Duplicate checking and standardization

User 7f1dc8dfe3

26-09-2012 22:58:21

There are some major issues with duplicate identification that revolve around standardization. There are may different way to draw valid renderings of some groups, aromaticity definition is a moving target, compounds exist in a number of different ionic forms with different counter-ions, compounds can have multiple tautomers, etc. The use of can smiles presents particular problems if you do not keep to very careful standardization.

Often a task that is of interest to us is to look at compounds that are available from vendors and see which ones we already have and which are new. Since the vendor is responsible for creating the structure file, it is even more difficult to keep to business rules for structure rendering.

To some extent, you need to qualify what you mean by duplicates. If you have a salt with two different counter-ions, are they duplicates? If you have the same compounds in different forms, or of different purity, are they duplicates. If you have tautomers or protomers are they duplicates, etc?

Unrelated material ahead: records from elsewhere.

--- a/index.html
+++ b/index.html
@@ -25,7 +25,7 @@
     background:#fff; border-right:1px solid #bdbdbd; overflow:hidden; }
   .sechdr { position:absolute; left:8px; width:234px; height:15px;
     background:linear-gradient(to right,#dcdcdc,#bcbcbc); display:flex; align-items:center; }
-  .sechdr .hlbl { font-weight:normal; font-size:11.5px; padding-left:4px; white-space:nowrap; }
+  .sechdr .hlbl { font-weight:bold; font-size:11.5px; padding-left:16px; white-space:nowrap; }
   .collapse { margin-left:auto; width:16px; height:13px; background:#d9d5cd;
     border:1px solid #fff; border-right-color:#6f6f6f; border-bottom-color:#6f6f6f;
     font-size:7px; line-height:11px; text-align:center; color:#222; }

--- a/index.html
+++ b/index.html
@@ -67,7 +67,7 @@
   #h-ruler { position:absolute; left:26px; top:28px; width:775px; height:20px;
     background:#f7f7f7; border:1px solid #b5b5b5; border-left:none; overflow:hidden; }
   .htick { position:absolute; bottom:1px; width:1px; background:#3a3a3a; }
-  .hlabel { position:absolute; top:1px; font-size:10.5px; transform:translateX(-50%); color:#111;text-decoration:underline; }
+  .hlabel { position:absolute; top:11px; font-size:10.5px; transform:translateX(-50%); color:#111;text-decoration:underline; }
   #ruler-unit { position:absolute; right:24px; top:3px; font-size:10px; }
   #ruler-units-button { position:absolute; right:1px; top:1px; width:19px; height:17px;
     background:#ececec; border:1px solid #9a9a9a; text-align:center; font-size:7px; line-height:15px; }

We are working on a system here of using a series of 4 integers in a hash that is used to resister compounds. A hash table returns a pointer to the primary key of any entry in the table that has the same value for all 4 integers. According to our research, these 4 ints are unique for any compound, and it doesn't matter what the rendering, aromaticity, or ionic state of the structure is, you still get the same values for the int keys. When a specific three of the 4 values match, the compounds are tautomers, which is also useful.

This is currently in sqlite databases and I am in the process of seeing if this can be implemented in jchem. If you would like, I will keep you posted as to how this progresses. I don't know jchem well enough to know if there is something similar that has already been implemented or not, but suffice to say it is not as straightforward a problem as it may seem.

LH_medchemist

ChemAxon a3d59b832c

27-09-2012 02:05:22

Hi,

Yes, you can just simply store your integers alongside the structures.

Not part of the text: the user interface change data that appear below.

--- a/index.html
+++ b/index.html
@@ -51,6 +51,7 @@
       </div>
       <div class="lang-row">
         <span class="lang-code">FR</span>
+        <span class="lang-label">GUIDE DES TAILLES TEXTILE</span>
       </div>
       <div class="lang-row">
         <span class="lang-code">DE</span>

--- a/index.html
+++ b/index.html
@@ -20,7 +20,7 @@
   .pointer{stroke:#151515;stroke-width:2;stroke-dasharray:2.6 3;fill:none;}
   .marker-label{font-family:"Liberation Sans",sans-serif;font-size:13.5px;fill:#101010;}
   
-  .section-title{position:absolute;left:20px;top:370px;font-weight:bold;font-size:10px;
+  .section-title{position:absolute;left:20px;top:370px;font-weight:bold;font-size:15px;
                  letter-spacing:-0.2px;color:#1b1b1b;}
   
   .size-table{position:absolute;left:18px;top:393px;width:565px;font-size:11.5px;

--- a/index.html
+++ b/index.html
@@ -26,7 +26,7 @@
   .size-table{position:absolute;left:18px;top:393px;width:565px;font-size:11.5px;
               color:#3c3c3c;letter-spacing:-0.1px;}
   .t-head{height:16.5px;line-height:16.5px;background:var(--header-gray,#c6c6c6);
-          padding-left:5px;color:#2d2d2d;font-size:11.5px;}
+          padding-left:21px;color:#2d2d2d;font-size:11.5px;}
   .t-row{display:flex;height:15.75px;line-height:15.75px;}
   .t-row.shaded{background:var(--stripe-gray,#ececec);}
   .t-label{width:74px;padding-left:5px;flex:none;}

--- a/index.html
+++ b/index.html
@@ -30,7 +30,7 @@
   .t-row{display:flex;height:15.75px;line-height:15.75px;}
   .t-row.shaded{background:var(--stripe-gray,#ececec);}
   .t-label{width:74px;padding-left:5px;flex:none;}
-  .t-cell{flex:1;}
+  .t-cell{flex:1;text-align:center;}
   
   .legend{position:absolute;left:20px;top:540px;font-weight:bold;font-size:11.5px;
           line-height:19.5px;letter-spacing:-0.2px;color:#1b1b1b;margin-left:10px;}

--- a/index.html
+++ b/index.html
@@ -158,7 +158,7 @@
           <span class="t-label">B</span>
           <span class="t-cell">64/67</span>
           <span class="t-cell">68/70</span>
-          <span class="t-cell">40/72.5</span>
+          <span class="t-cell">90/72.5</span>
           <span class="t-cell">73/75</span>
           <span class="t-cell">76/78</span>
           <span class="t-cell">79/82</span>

However, in JChem there is a built-in way also. I suggest to check out this part of the manual:

http://www.chemaxon.com/jchem/doc/dev/dbconcepts/index.html#standardizerintegration

(This works for all search types, not just duplicate search.)

Furthermore, you can check out the search options that can be used to modify searching behaviour:

http://www.chemaxon.com/jchem/doc/user/query_searchoptions_index.html

Best regards,

Szabolcs

User 7f1dc8dfe3

27-09-2012 18:26:19

Szabolcs wrote:

Yes, you can just simply store your integers alongside the structures.

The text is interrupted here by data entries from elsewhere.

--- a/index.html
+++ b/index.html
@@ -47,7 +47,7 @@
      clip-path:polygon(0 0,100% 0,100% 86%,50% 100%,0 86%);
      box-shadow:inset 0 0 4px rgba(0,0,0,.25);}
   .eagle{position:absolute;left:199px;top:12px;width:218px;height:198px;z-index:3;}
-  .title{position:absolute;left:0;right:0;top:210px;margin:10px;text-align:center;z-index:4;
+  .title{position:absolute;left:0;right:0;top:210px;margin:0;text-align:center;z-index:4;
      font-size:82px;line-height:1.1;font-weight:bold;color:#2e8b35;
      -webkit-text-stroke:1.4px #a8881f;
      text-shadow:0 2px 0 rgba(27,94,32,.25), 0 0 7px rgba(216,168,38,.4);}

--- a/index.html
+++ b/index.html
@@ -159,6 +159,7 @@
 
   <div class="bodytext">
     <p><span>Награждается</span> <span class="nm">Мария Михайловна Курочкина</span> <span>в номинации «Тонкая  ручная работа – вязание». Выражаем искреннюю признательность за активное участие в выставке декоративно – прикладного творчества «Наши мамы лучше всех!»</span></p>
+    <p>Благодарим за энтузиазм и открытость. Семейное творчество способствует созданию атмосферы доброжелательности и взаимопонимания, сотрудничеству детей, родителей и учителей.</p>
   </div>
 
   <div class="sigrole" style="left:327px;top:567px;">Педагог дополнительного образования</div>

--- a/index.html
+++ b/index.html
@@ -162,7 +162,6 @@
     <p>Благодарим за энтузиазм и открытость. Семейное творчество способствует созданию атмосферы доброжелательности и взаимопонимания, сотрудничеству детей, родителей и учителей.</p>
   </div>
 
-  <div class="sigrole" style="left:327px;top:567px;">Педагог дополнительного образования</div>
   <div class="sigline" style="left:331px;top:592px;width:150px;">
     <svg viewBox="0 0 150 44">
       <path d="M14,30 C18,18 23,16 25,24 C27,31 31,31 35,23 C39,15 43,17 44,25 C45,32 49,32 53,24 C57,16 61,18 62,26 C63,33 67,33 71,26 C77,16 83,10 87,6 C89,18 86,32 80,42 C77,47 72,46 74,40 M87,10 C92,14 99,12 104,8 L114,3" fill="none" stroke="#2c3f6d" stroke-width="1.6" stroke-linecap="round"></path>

Thank you for the response.

The main question is about the hashing. It is one thing to be able to store the ints, it is another thing to be able to quickly check if a structure you want to import has the same value for all four ints as a structure that is already registered in the database, especially when databases run into the hundreds of thousands of compounds, or millions. There are 55+ million structures available from aldrich at present.

Using ruby sqlite, I can create a hash map based on the 4 ints. This lets me do a very quick single operation lookup to see if there is already a primary key associated with the int values of a structure. The map takes the ints and returns a pointer to the primary key, or nothing if there is no key. If there is not a primary key, I can add the structure, if there is a primary key, I can add data to an existing record, etc. The ints come from software that I already need to run anyway, so I am trying to take advantage of that and not re-do processing. Of course, the ruby code has no knowledge of chemistry, or how to display structures, export structure files, etc, so JChem has allot to offer if the hashing method can be implemented resaonably.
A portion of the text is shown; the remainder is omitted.